## Working data
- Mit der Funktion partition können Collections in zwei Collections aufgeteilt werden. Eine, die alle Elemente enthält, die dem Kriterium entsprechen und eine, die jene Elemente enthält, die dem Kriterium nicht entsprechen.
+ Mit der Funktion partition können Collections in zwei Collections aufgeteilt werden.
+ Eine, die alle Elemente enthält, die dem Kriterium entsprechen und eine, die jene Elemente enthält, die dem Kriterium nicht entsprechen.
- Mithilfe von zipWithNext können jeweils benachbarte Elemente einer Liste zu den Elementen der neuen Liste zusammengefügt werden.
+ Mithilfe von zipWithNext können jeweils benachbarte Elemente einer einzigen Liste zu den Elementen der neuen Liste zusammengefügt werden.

## The task
All that is needed is the material, repeated exactly.

## Solution
- Mit der Funktion partition können Collections in zwei Collections aufgeteilt werden. Eine, die alle Elemente enthält, die dem Kriterium entsprechen und eine, die jene Elemente enthält, die dem Kriterium nicht entsprechen.
+ Mit der Funktion partition können Collections in zwei Collections aufgeteilt werden.
+ Eine, die alle Elemente enthält, die dem Kriterium entsprechen und eine, die jene Elemente enthält, die dem Kriterium nicht entsprechen.
- Mithilfe von zipWithNext können jeweils benachbarte Elemente einer Liste zu den Elementen der neuen Liste zusammengefügt werden.
+ Mithilfe von zipWithNext können jeweils benachbarte Elemente einer einzigen Liste zu den Elementen der neuen Liste zusammengefügt werden.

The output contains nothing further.